We're going to talk a lot more detail about this at our upcoming Analyst Day in October, and so I defer the rest of it to there. But that's our general thinking.

Thank you. Exciting stuff. We'll look forward to additional conversations. Thank you.

And that does conclude the Q&A session. I will now turn the call back over to Howard Robin, President and CEO, for closing remarks.

Okay. Well, first, I'd like to, as usual, thank all of our employees for doing such a great job to develop such an impressive pipeline, and I know they all work very, very hard and they deserve a lot of credit. And thank you all for joining us this afternoon.

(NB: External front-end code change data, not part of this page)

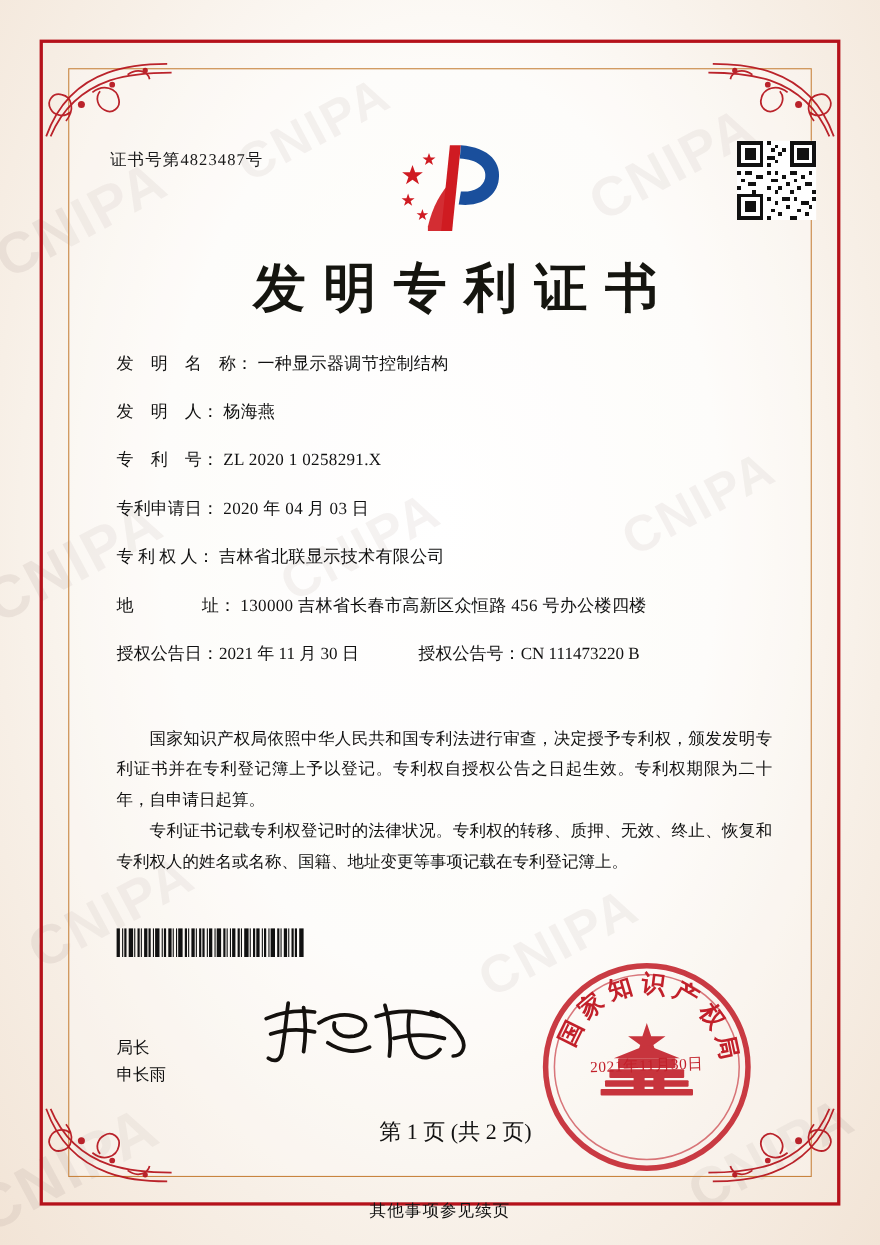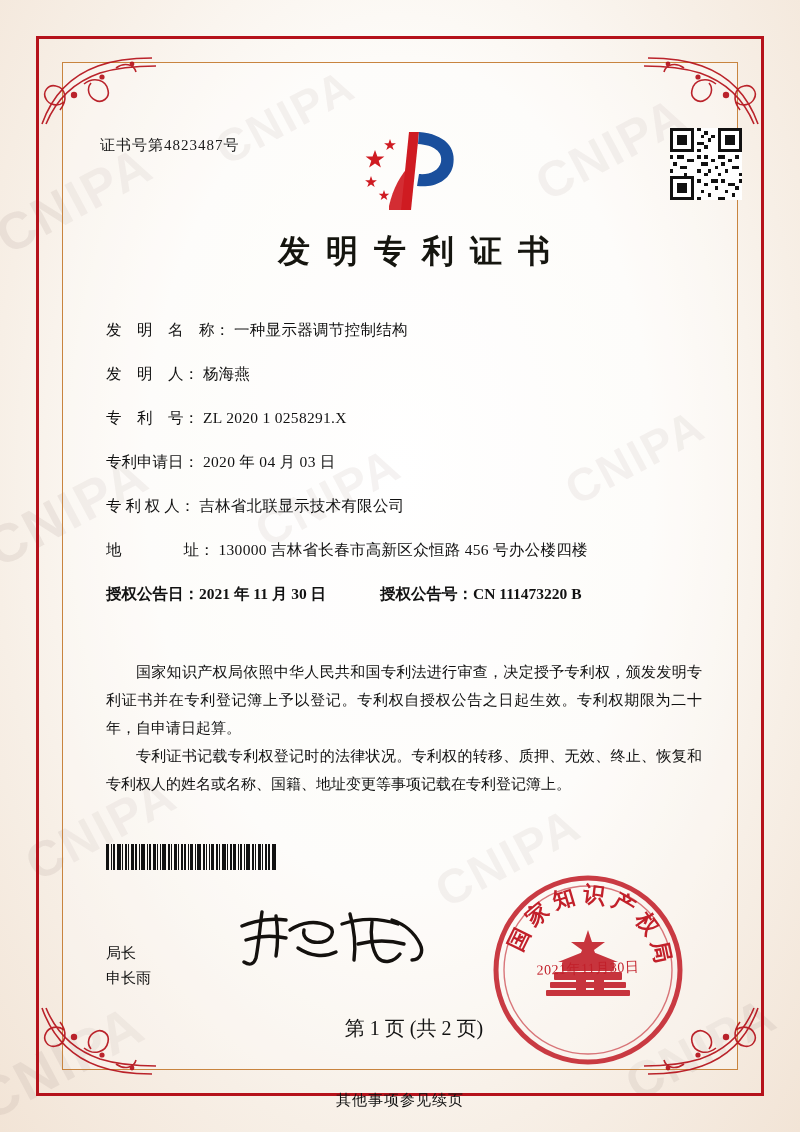--- a/index.html
+++ b/index.html
@@ -97,21 +97,21 @@
     transform: translateX(-50%);
     width: 130px; height: 92px;
   }
   .logo svg { width: 100%; height: 100%; display: block; }
 
   .doc-title {
     position: absolute;
     left: 0; right: 0; top: 168px;
     text-align: center;
     font-family: "Liberation Serif", "DejaVu Serif", serif;
-    font-size: 32px;
+    font-size: 48px;
     font-weight: bold;
     letter-spacing: 16px;
     text-indent: 16px;
     color: #15150f;
   }
 
   
   .fields {
     position: absolute;
     left: 44px; top: 258px;
@@ -127,21 +127,21 @@
   .field-label {
     flex: 0 0 auto;
     letter-spacing: 0px;
     white-space: pre;
   }
   .field-value {
     flex: 1 1 auto;
     padding-left: 4px;
     letter-spacing: .3px;
   }
-  .field-row.dual { justify-content: flex-start; font-weight: bold; }
+  .field-row.dual { justify-content: flex-start; }
   .field-row .sep { display: inline-block; width: 54px; }
 
   .para {
     position: absolute;
     left: 44px;
     width: 596px;
     font-size: 15px;
     line-height: 28px;
     color: #111;
     text-align: justify;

And by now, you've received and heard that we will have our R&D Day on October 8 in New York, and we will be hosting a panel of immuno-oncology experts and other key opinion leaders in order to showcase our internal pipeline program. So we look forward to seeing you there. And we also look forward to seeing many of you at the FBR and the Ladenburg conferences in September.

So thank you very much and have a great evening. Thank you, bye-bye.

Thank you, ladies and gentlemen. That does conclude today's conference. You may all disconnect, and everyone have a great day.